“La Raggi ci mette in mezzo alla strada”. La protesta dei negozianti romani

giovedì 6 giugno 17:13 - di Redazione

«Ormai via di Ripetta è deserta. Non c’è neanche più lo shopping del sabato mattina, non c’è nessuno. Cara Virginia Raggi, non credo proprio che sia il modo di governare una città chiudendo le strade». La denuncia arriva dai commercianti della zona, infuriati con la sindaca per l’ennesimo cervellotico provvedimento. 

A farsi promotore della protesta Annibale Mastroddi, titolare di uno dei negozi storici di Roma. Una bottega che risale al 1870, un pezzo della storia d’Italia, con le porte di legno antico massiccio, il bancone di marmo di Carrara e le ceramiche Ginori alle pareti. Negli anni ’60 questa macelleria era frequentata da personalità del cinema e dello spettacolo come Federico Fellini, Vittorio Gassman, Mina, Luigi Magni. «Oggi i padroni della via sono i gabbiani. Solo a loro è permesso entrare qui», ironizza Annibale.

La denuncia di Susanna Campione di Fratelli d’Italia

La rubrica di Fratelli d’Italia Sovrana Bellezza curata da Susanna Campione. nel febbraio 2017 aveva dedicato un articolo a questo luogo suggestivo che insieme a altre botteghe antiche rappresenta il cuore pulsante della città e oggi raccoglie il grido di allarme del signor Annibale. A causa della recente ulteriore restrizione al transito di Via di Ripetta, già chiusa da ben due varchi, rischia la chiusura. Da aprile, infatti, sono entrati in funzione i varchi elettronici che rilevano gli accessi, sanzionando i non autorizzati. Possono accedere soltanto i residenti e il divieto è stato esteso anche alle moto e ai motorini che prima potevano transitare.

«Grazie a questa giunta – denunciano il signor Annibale facendosi portavoce anche degli altri negozianti – il centro di Roma presto morirà perché i clienti non potranno più raggiungerci e andranno a acquistare altrove. Grazie della vostra competenza in tema di commercio. Ho già preparato le lettere di licenziamento non posso fare altro per il momento». 

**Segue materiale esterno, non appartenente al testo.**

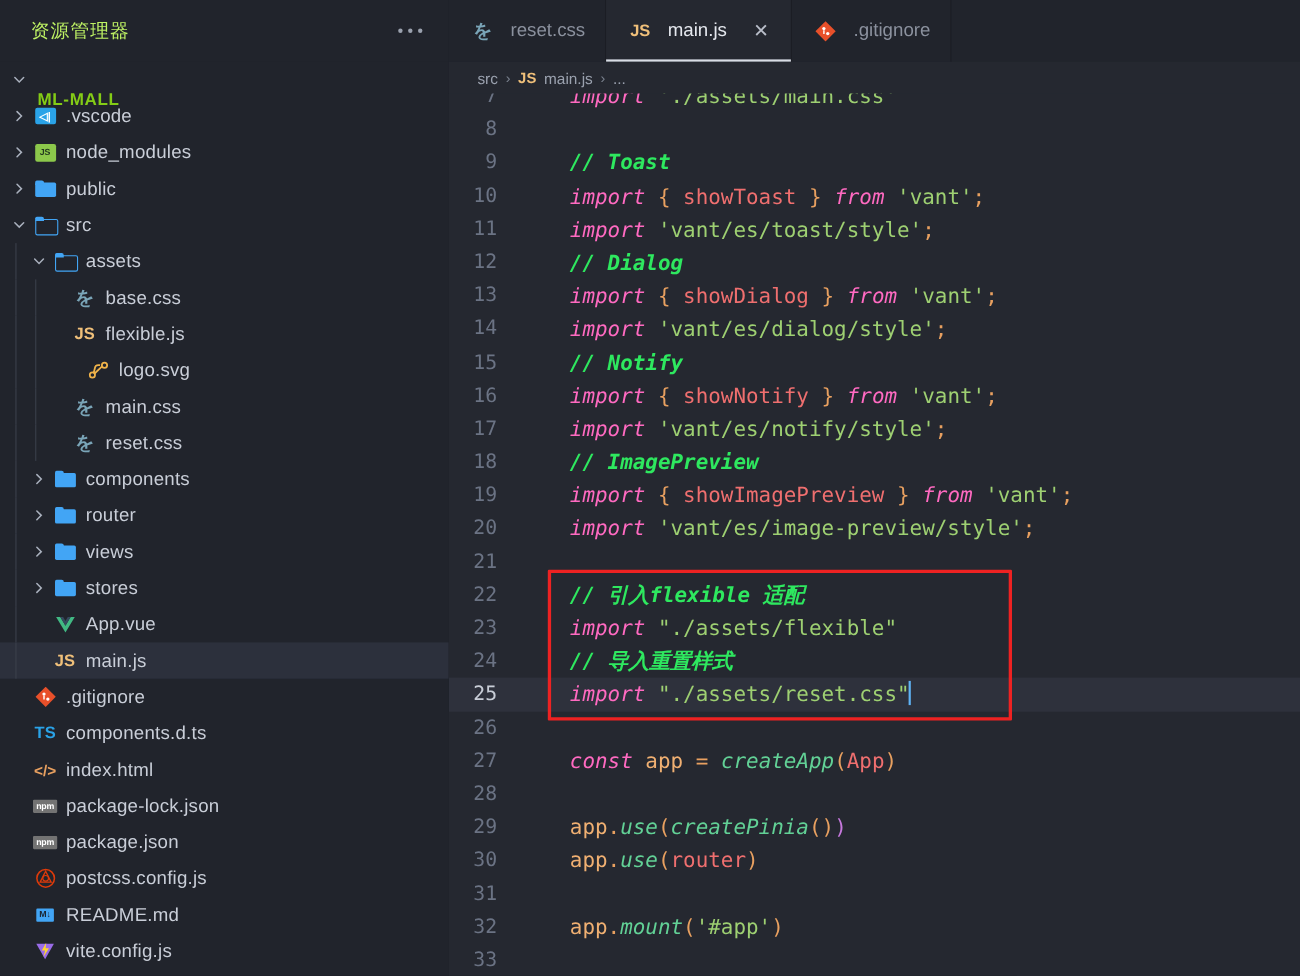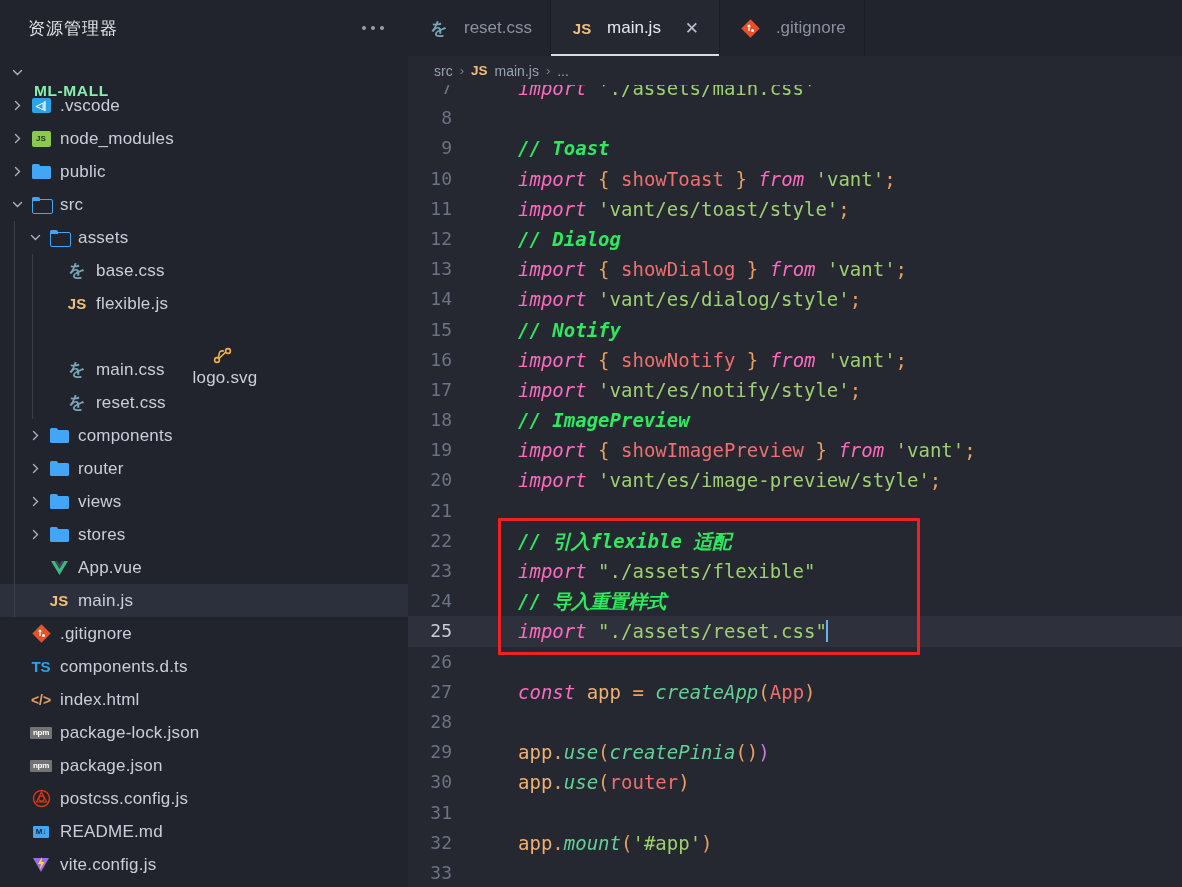--- a/index.html
+++ b/index.html
@@ -26,7 +26,7 @@
     background:#21242c;
   }
   .sidebar-title {
-    font-size:17px; color:#e5e5e5; letter-spacing:1px;
+    font-size:17px; color:#bef264; letter-spacing:1px;
     flex:1;
   }
   .ellipsis-icon {

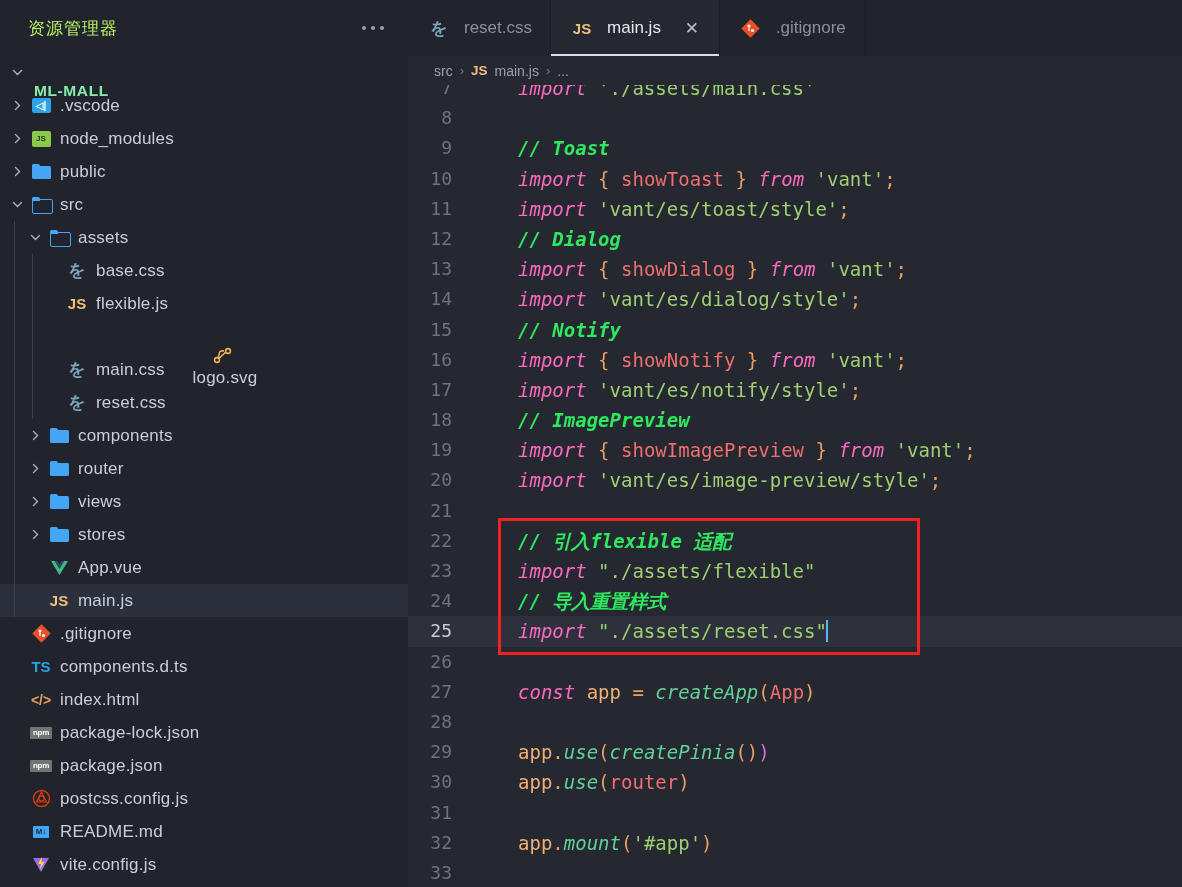--- a/index.html
+++ b/index.html
@@ -64,7 +64,7 @@
   .label {
     font-size:17px; color:#c9ced8; letter-spacing:.2px;
   }
-  .label.root { font-weight:bold; color:#86efac; font-size:15.5px; letter-spacing:.6px;margin-top:36px; }
+  .label.root { font-weight:bold; color:#84cc16; font-size:15.5px; letter-spacing:.6px;margin-top:36px; }
 
   
   .guide { position:absolute; top:0; bottom:0; width:1px; background:#3a3f4b; }

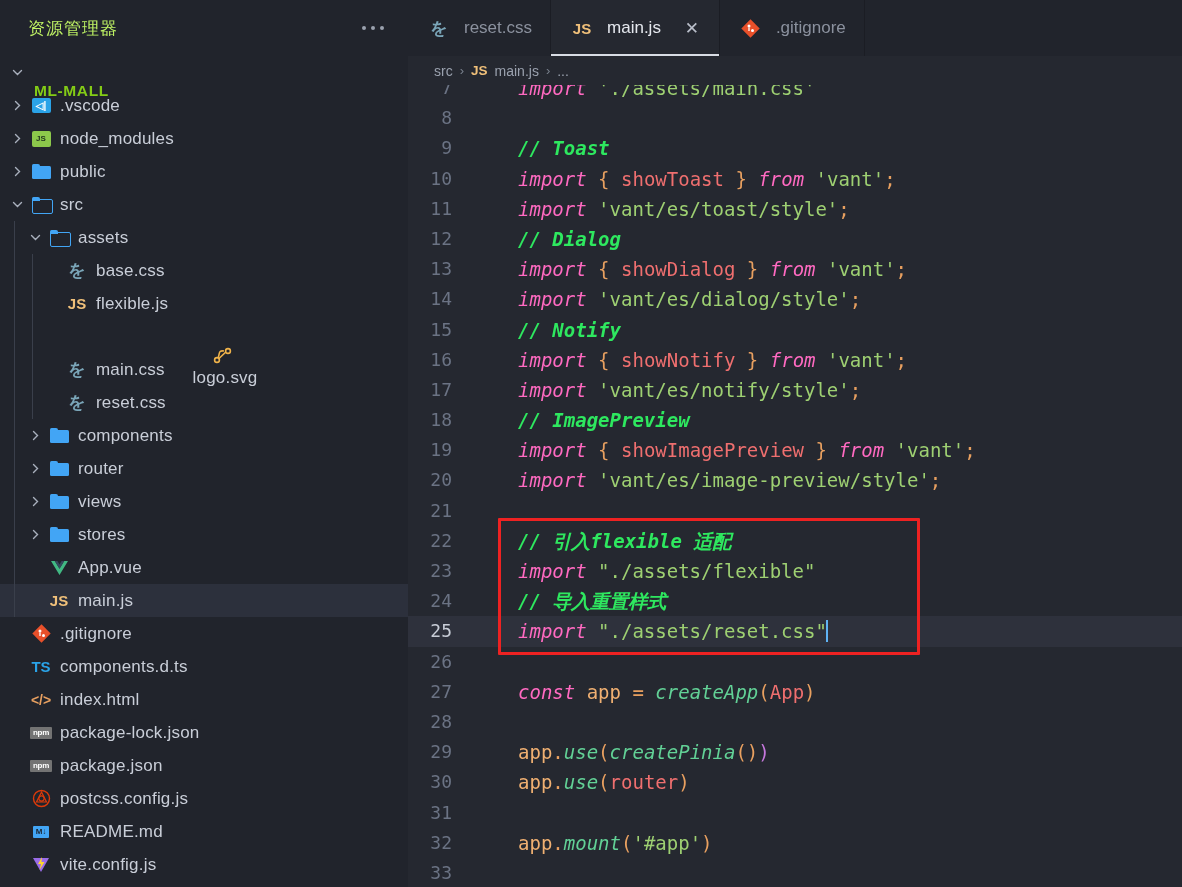--- a/index.html
+++ b/index.html
@@ -289,7 +289,7 @@
           </span>
           <span class="label">flexible.js</span>
         </div>
-        <div class="row" style="padding-left: 42px; flex-direction: column;">
+        <div class="row" style="padding-left: 54px;">
           <span class="guide" style="left: 14px;"></span>
           <span class="guide" style="left: 32px;"></span>
           <span class="chev"></span>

“Dalla giunta Raggi un provvedimento assurdo”

«Roma – denuncia Susanna Campione, che si è fatta promotrice di una battaglia che vede in prima fila Fratelli d’Italia – rischia così di perdere le sue botteghe storiche che proprio nella zona del Tridente sono numerose e attirano da sempre clienti e visitatori. Se la giunta Raggi continuerà a limitare in modo sempre più restrittivo il transito degli autoveicoli, il centro di Roma diventerà una vetrina per turisti e perderà  il suo carattere originario di quartiere di Roma dove si vive e si lavora. In altre parole – conclude la Campione – perderà il suo fascino per diventare un’area senza vita e senza anima».